WORK ORDER: Nothing but a number is wanted here: the tally of lines in the material below that include "Past".

LISTED RECORDS:
______________________________

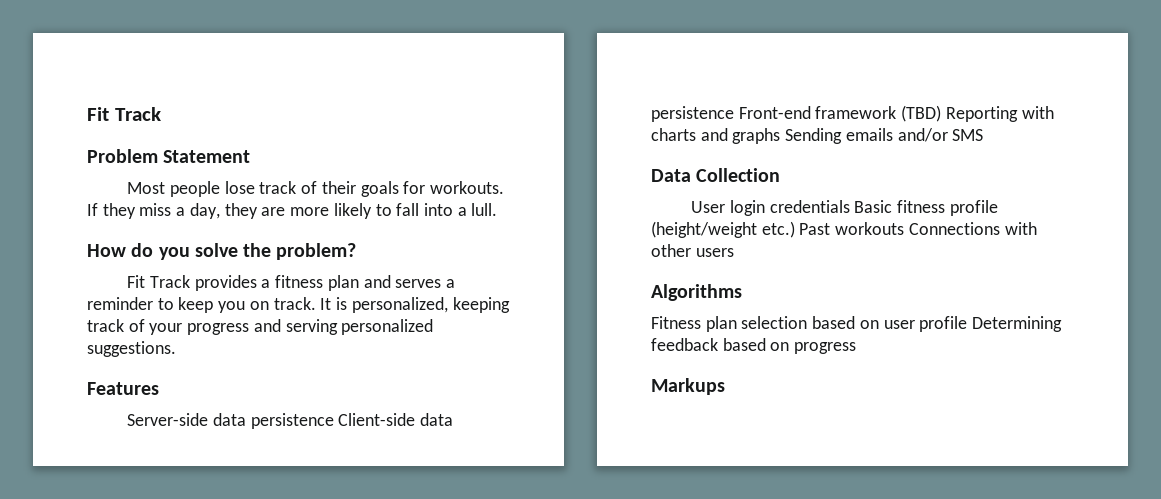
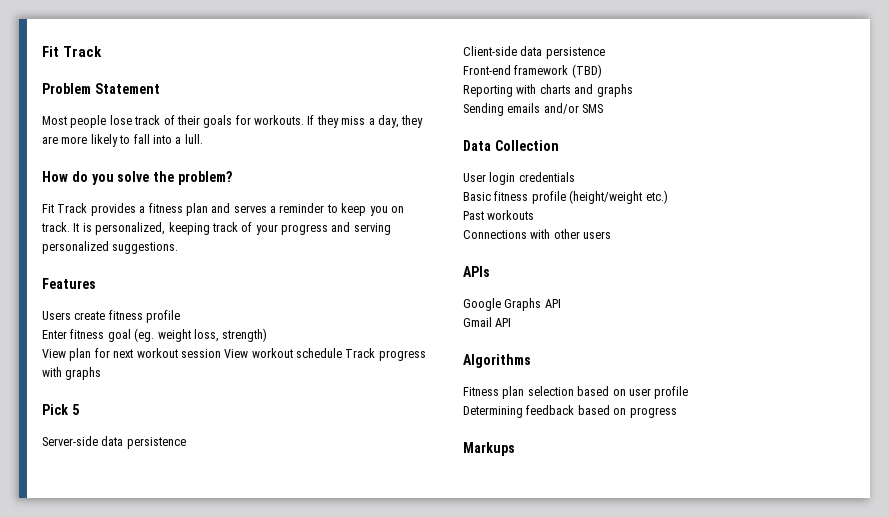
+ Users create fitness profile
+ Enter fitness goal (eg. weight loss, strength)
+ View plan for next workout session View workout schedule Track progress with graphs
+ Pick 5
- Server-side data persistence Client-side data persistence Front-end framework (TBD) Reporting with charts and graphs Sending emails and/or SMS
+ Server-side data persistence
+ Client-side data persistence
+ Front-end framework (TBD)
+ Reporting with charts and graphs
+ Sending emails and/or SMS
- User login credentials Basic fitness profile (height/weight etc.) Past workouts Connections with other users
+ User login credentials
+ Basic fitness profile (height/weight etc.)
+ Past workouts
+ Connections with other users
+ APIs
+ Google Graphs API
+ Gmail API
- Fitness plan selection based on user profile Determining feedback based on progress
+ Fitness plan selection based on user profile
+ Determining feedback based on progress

______________________________

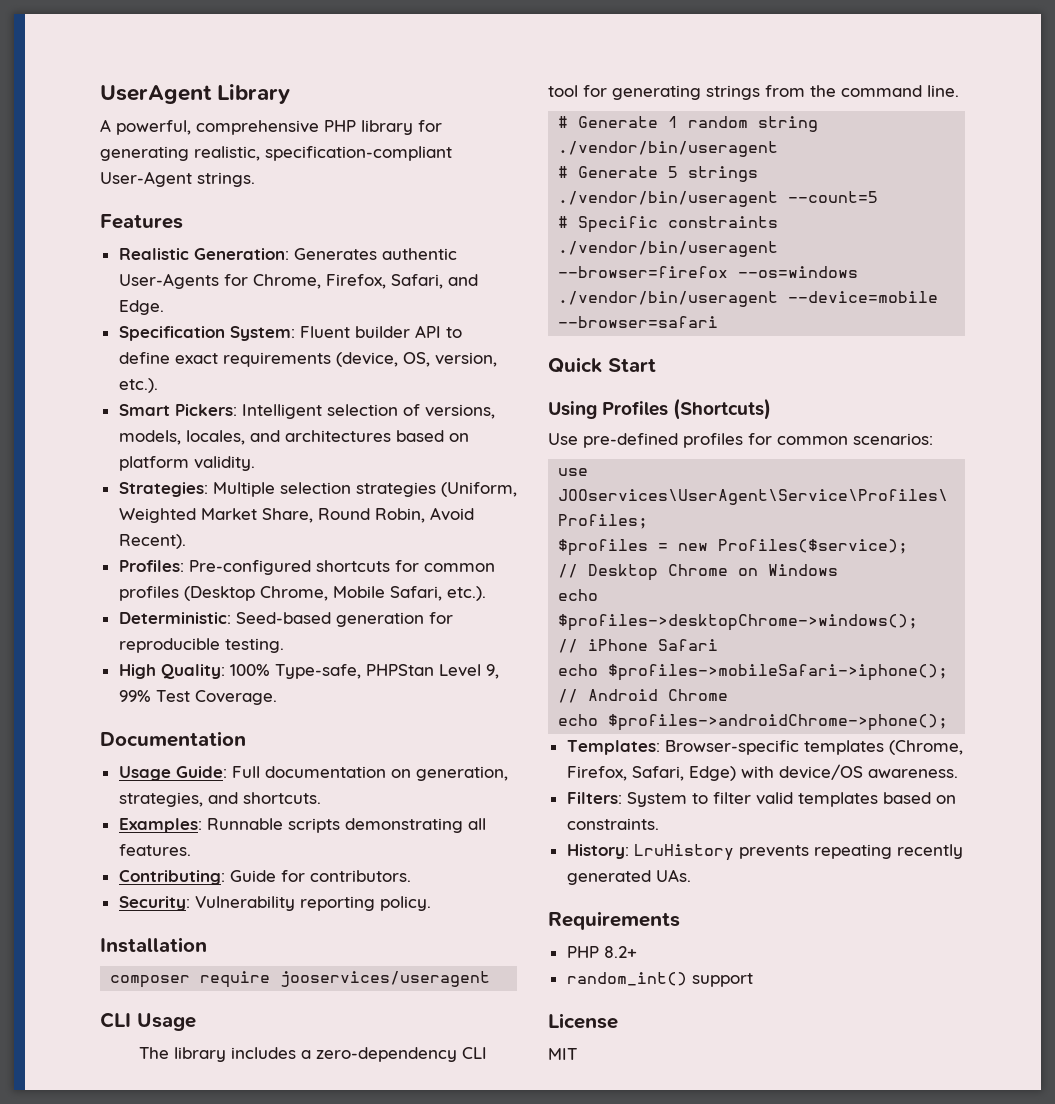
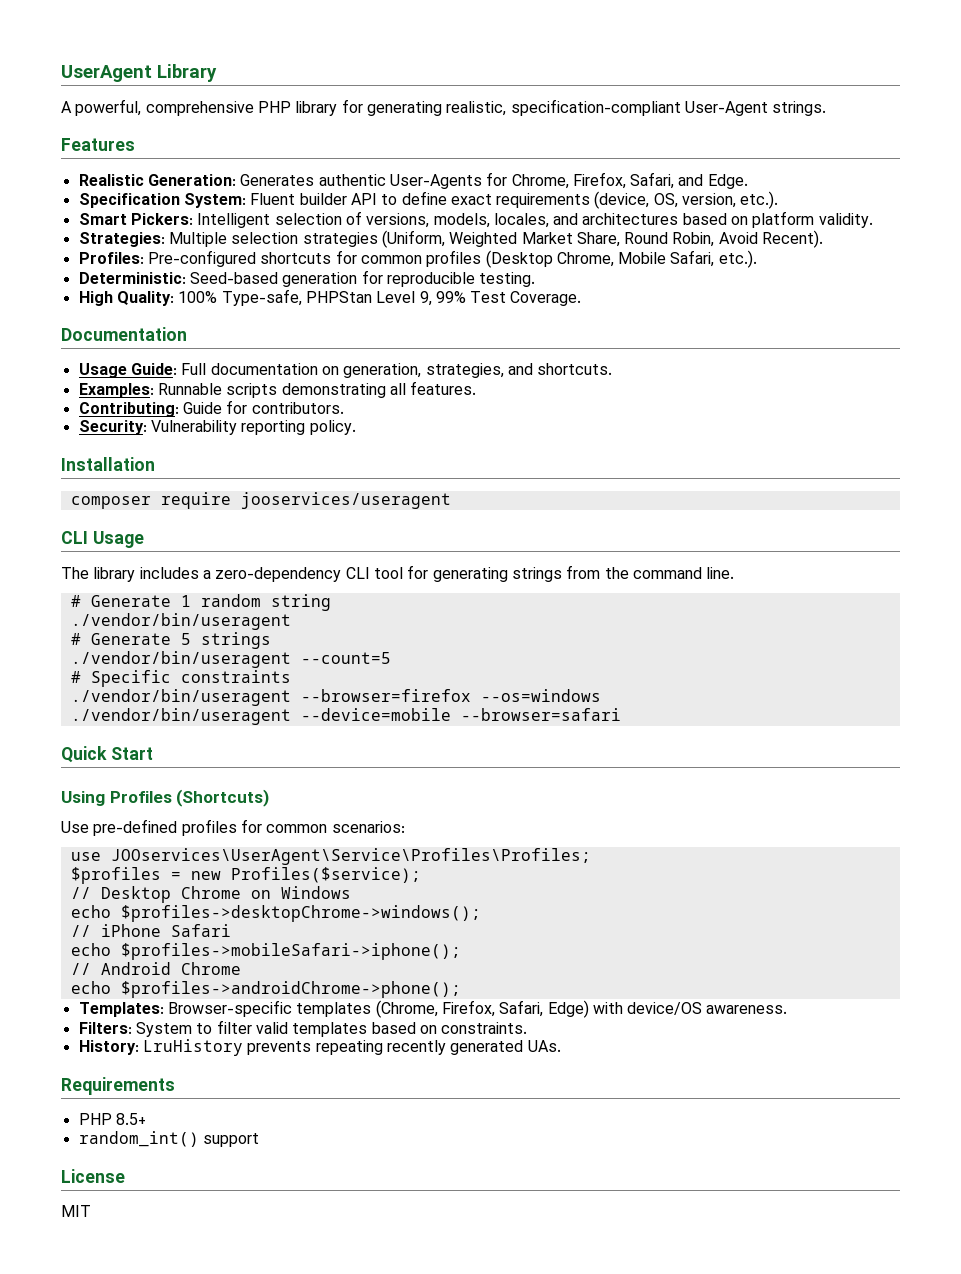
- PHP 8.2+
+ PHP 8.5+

______________________________

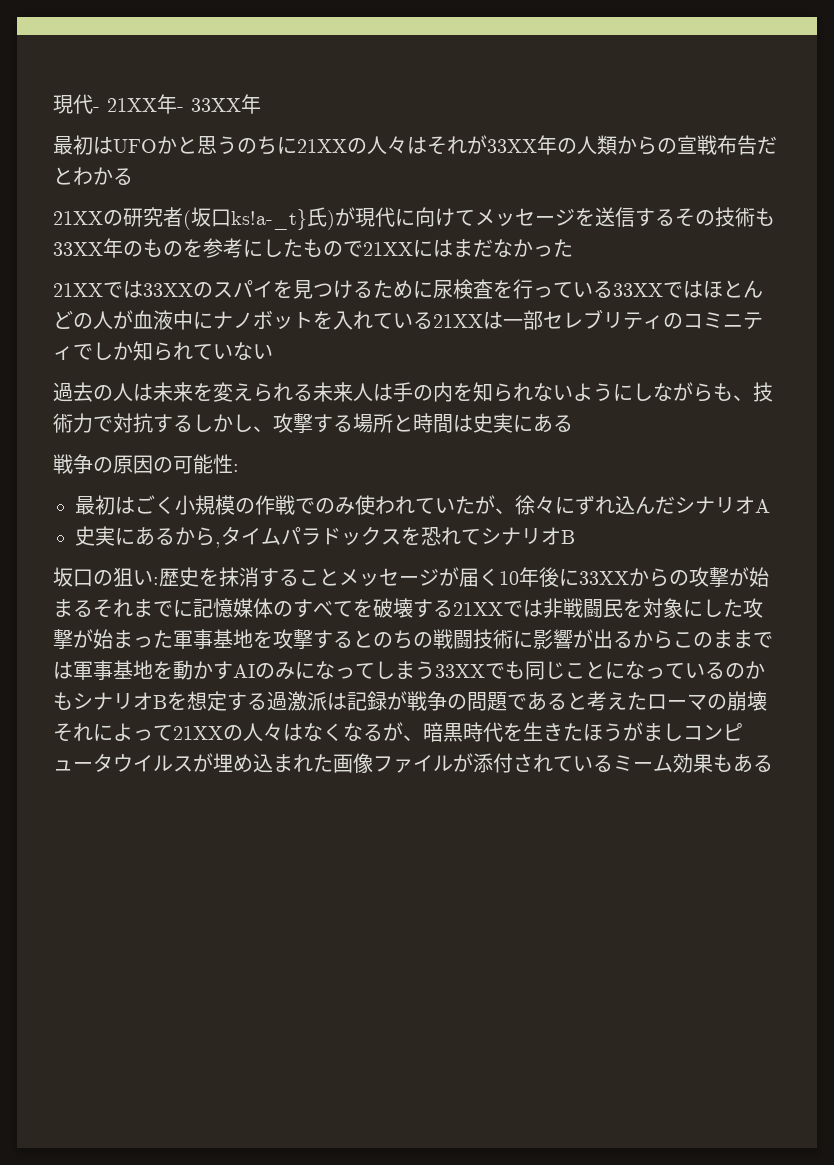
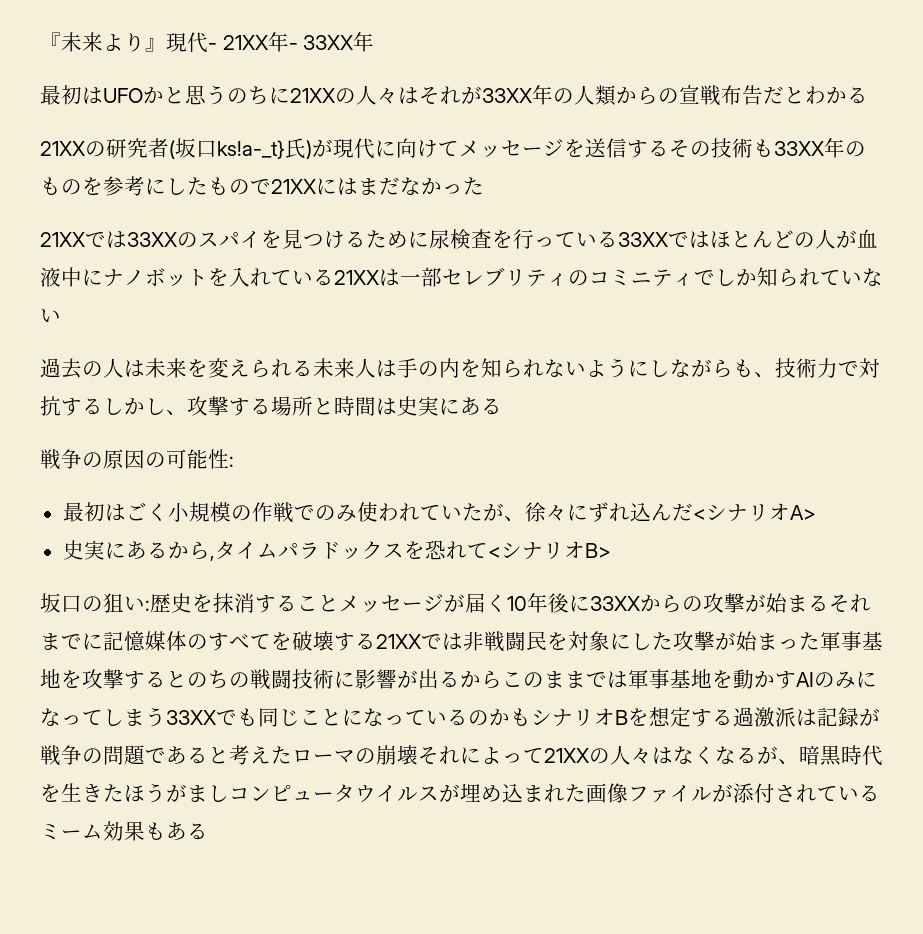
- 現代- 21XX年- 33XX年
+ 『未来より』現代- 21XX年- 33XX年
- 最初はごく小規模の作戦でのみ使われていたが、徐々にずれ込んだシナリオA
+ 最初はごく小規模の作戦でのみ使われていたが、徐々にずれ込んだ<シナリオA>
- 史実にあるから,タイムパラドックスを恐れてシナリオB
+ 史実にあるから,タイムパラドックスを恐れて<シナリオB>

______________________________

THE COMPLETED TASK: 2